Pour Claire Diao, « quand les personnages racisés perdent leurs identités, le public perd une opportunité d’absorber des leçons importantes et d’observer d’autres réalités. » Quelles réalités ? Mais « le racisme ou le sexisme systémique« , pardi ! La critique de films égrène sa doxa, complaisamment recueillie par Mymy Haegel : on ne peut parler des noirs sans parler du racisme dont tous seraient victimes. L’idée de noirs dirigeant leur vie comme des adultes est inaccessible à certaines personnes. Et de s’adonner à un vague exercice de comptage de films d’animation contenant des personnages noirs, aussi gênant que celui réalisé par Aïssa Maïga lors de la soirée des Césars en 2020.
L’habileté de la journaliste et de l’interviewée, c’est qu’elles savent très bien que ce racisme se fond parfaitement dans l’air du temps. Si l’on remplaçait le mot « noir » par « blanc » dans leurs phrases, beaucoup de gens seraient choqués -à juste titre.
Conclusion
Finalement, l’article de Madmoizelle ne répond pas à la question qu’il pose ; présente des questions et enchaîne des réflexions authentiquement racistes ; recueille uniquement les propos de tenants du « progressisme », sans opinion divergente.

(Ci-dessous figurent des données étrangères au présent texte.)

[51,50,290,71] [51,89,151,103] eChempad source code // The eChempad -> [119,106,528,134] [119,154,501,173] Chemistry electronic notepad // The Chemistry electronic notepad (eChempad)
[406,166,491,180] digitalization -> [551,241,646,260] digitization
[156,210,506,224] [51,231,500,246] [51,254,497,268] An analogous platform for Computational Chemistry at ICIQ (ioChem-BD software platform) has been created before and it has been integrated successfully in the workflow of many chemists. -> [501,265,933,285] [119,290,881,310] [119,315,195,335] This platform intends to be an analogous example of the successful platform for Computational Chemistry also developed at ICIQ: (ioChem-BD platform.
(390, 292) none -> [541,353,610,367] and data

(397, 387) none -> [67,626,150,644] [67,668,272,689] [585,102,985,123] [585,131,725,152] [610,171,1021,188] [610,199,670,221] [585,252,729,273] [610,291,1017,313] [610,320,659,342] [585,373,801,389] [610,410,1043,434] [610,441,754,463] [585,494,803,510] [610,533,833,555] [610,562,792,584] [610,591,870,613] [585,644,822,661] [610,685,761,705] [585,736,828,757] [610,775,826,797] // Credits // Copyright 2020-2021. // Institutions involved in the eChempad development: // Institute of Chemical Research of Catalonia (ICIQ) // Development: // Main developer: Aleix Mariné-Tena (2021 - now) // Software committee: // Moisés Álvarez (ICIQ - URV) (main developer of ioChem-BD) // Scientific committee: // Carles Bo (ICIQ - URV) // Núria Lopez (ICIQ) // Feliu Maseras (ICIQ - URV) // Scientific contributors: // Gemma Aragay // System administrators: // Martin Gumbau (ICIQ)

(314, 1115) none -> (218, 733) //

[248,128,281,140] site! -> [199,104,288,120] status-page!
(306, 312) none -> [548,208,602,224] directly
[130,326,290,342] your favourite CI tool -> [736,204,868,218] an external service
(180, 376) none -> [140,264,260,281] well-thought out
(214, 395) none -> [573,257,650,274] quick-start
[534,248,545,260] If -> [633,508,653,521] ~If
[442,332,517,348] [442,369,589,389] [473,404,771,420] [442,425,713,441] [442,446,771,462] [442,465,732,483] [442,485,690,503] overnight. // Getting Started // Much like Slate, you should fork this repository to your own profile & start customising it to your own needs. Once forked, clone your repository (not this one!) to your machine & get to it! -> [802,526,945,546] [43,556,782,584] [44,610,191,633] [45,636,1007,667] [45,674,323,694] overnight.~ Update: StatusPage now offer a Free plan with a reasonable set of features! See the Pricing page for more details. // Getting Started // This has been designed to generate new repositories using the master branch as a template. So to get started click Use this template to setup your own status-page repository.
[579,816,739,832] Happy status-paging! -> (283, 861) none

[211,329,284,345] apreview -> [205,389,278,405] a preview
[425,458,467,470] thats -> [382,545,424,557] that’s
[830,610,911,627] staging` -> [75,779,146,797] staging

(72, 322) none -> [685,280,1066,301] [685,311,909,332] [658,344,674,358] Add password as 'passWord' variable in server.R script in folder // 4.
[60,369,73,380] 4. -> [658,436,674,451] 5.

En somme, cet article souffre d’un angle peu pertinent, d’une absence de contradiction (ou de trop grandes contradictions, par exemple avec les propos de Kemp Powers lui-même), et d’une trop grande proximité avec des thèses répandues et prémâchées.
Les avis avant les faits, et peu importe le rapport entre les deux.
N.B. Nous prenons ici l’acception du mot « racisme » le définissant comme une « idéologie fondée sur la croyance qu’il existe une hiérarchie entre les groupes humains, les « races »« . Interviewés et auteur valident tout au long de l’article la théorie de la hiérarchie entre les races : les blancs au dessus car dominants, les noirs victimes des premiers.